What is required:
Make an exact copy of all the entries, but do not reproduce the pictures.
───── Dataset excerpts ─────
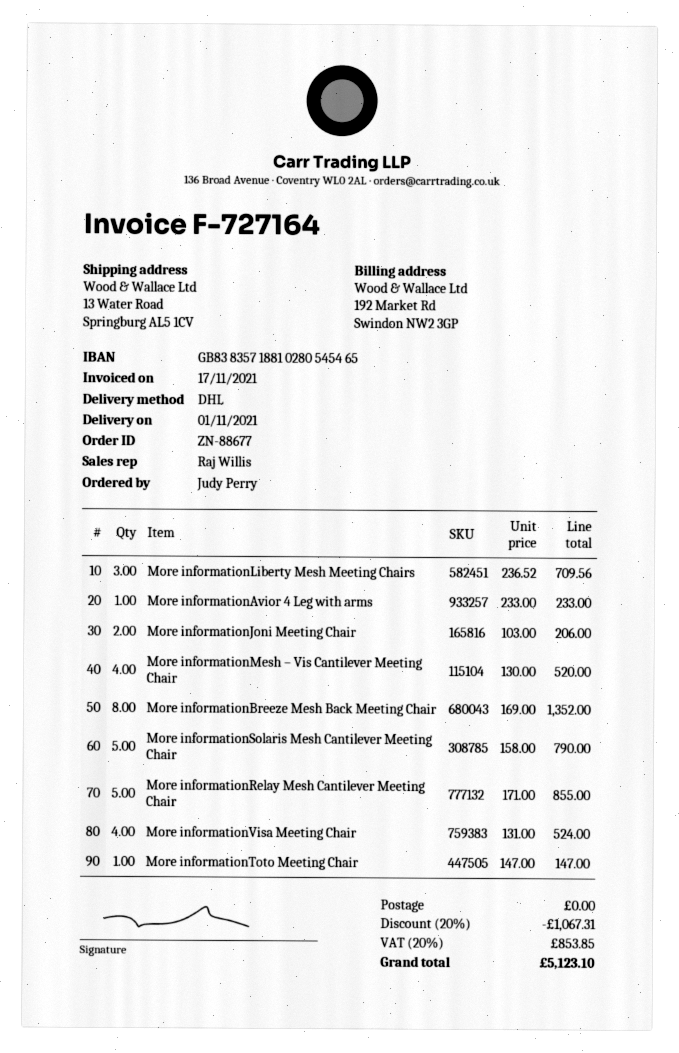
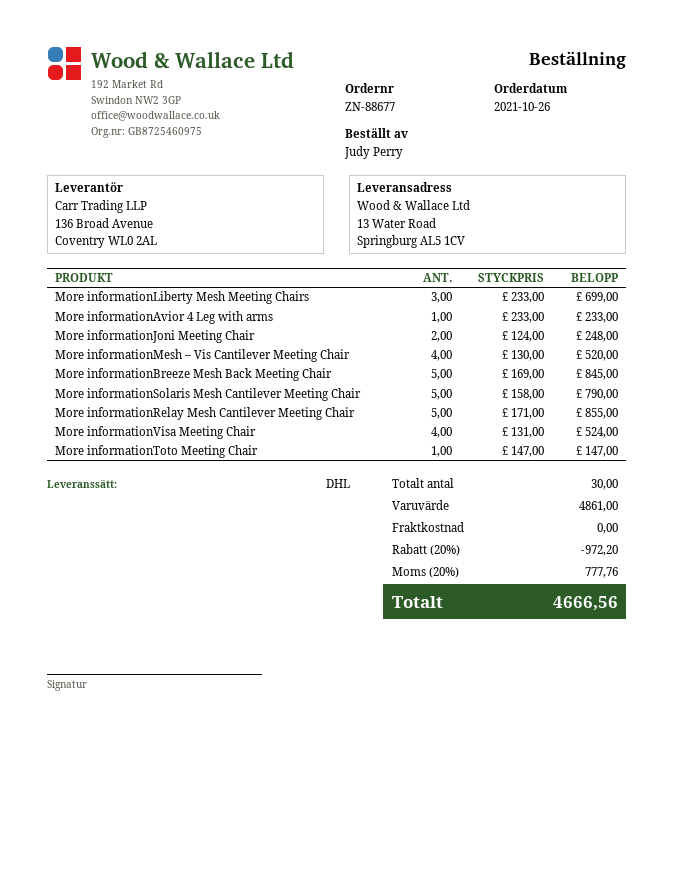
More informationLiberty Mesh Meeting Chairs: 3 x 236.52 = 709.56 -> 3 x 233.00 = 699.00
More informationJoni Meeting Chair: 2 x 103.00 = 206.00 -> 2 x 124.00 = 248.00
More informationBreeze Mesh Back Meeting Chair: 8 x 169.00 = 1352.00 -> 5 x 169.00 = 845.00
discount: 20% = 1067.31 -> 20% = 972.20
tax: 20% = 853.85 -> 20% = 777.76
total: 5123.10 -> 4666.56

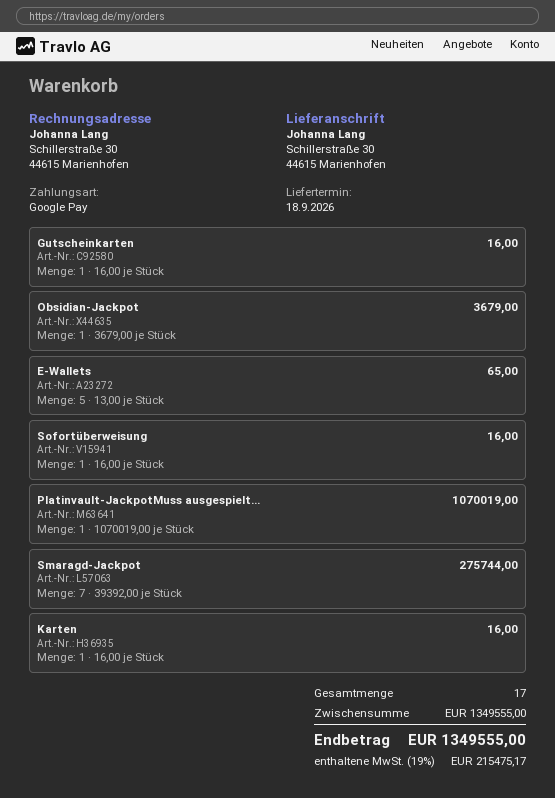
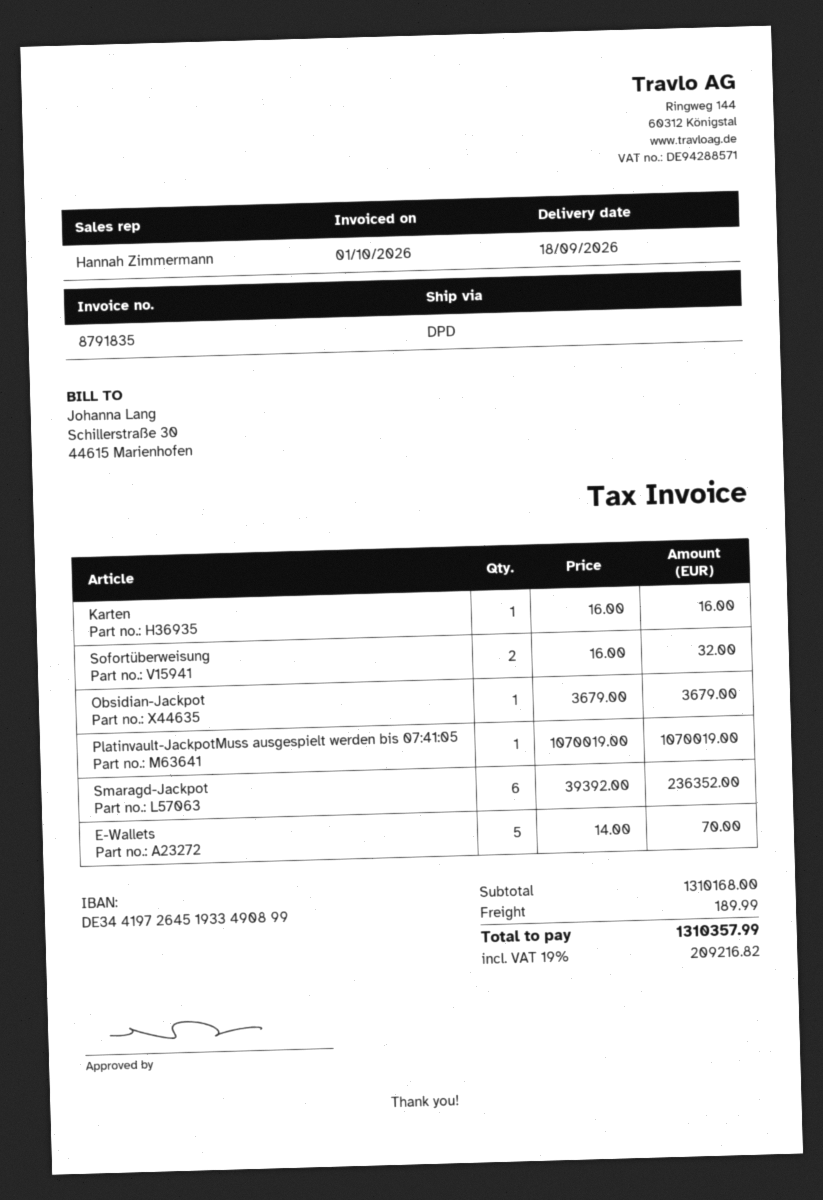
Gutscheinkarten: 1 x 16.00 = 16.00 -> none
E-Wallets: 5 x 13.00 = 65.00 -> 5 x 14.00 = 70.00
Sofortüberweisung: 1 x 16.00 = 16.00 -> 2 x 16.00 = 32.00
Smaragd-Jackpot: 7 x 39392.00 = 275744.00 -> 6 x 39392.00 = 236352.00
subtotal: 1349555.00 -> 1310168.00
shipping: none -> 189.99
tax: 19% = 215475.17 -> 19% = 209216.82
total: 1349555.00 -> 1310357.99

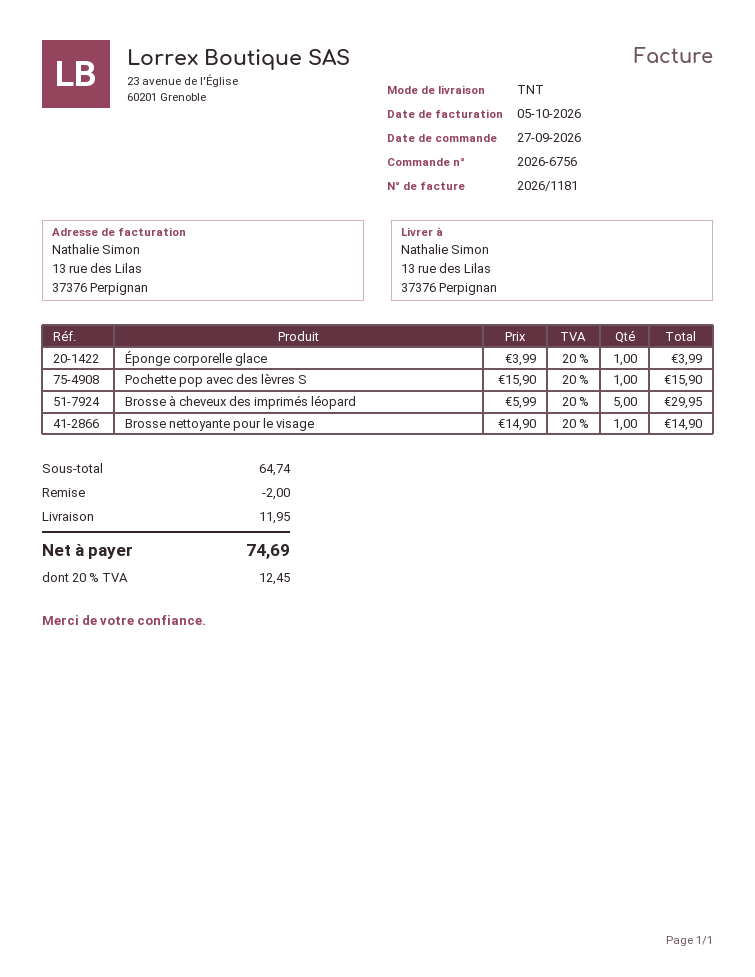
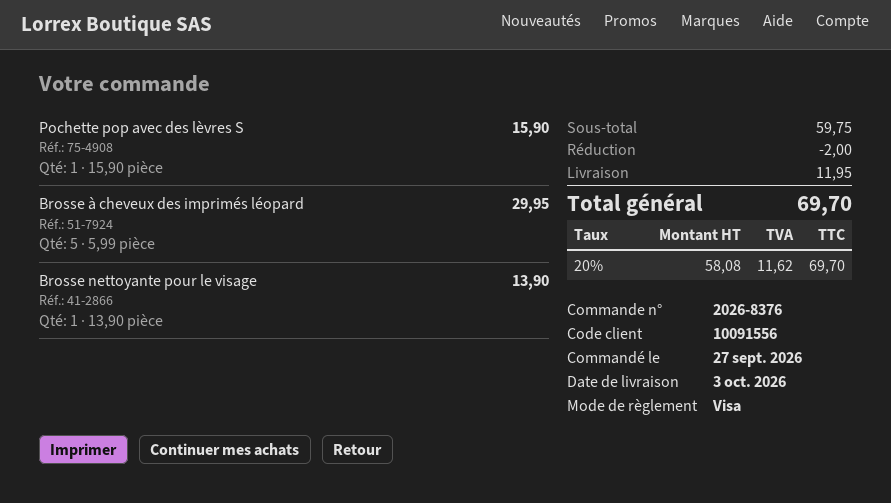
order number: 2026-6756 -> 2026-8376
Éponge corporelle glace: 1 x 3.99 = 3.99 -> none
Brosse nettoyante pour le visage: 1 x 14.90 = 14.90 -> 1 x 13.90 = 13.90
subtotal: 64.74 -> 59.75
tax: 20% = 12.45 -> 20% = 11.62
total: 74.69 -> 69.70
─────
Answer for the task:
More informationLiberty Mesh Meeting Chairs: 3 x 236.52 = 709.56 -> 3 x 233.00 = 699.00
More informationJoni Meeting Chair: 2 x 103.00 = 206.00 -> 2 x 124.00 = 248.00
More informationBreeze Mesh Back Meeting Chair: 8 x 169.00 = 1352.00 -> 5 x 169.00 = 845.00
discount: 20% = 1067.31 -> 20% = 972.20
tax: 20% = 853.85 -> 20% = 777.76
total: 5123.10 -> 4666.56

Gutscheinkarten: 1 x 16.00 = 16.00 -> none
E-Wallets: 5 x 13.00 = 65.00 -> 5 x 14.00 = 70.00
Sofortüberweisung: 1 x 16.00 = 16.00 -> 2 x 16.00 = 32.00
Smaragd-Jackpot: 7 x 39392.00 = 275744.00 -> 6 x 39392.00 = 236352.00
subtotal: 1349555.00 -> 1310168.00
shipping: none -> 189.99
tax: 19% = 215475.17 -> 19% = 209216.82
total: 1349555.00 -> 1310357.99

order number: 2026-6756 -> 2026-8376
Éponge corporelle glace: 1 x 3.99 = 3.99 -> none
Brosse nettoyante pour le visage: 1 x 14.90 = 14.90 -> 1 x 13.90 = 13.90
subtotal: 64.74 -> 59.75
tax: 20% = 12.45 -> 20% = 11.62
total: 74.69 -> 69.70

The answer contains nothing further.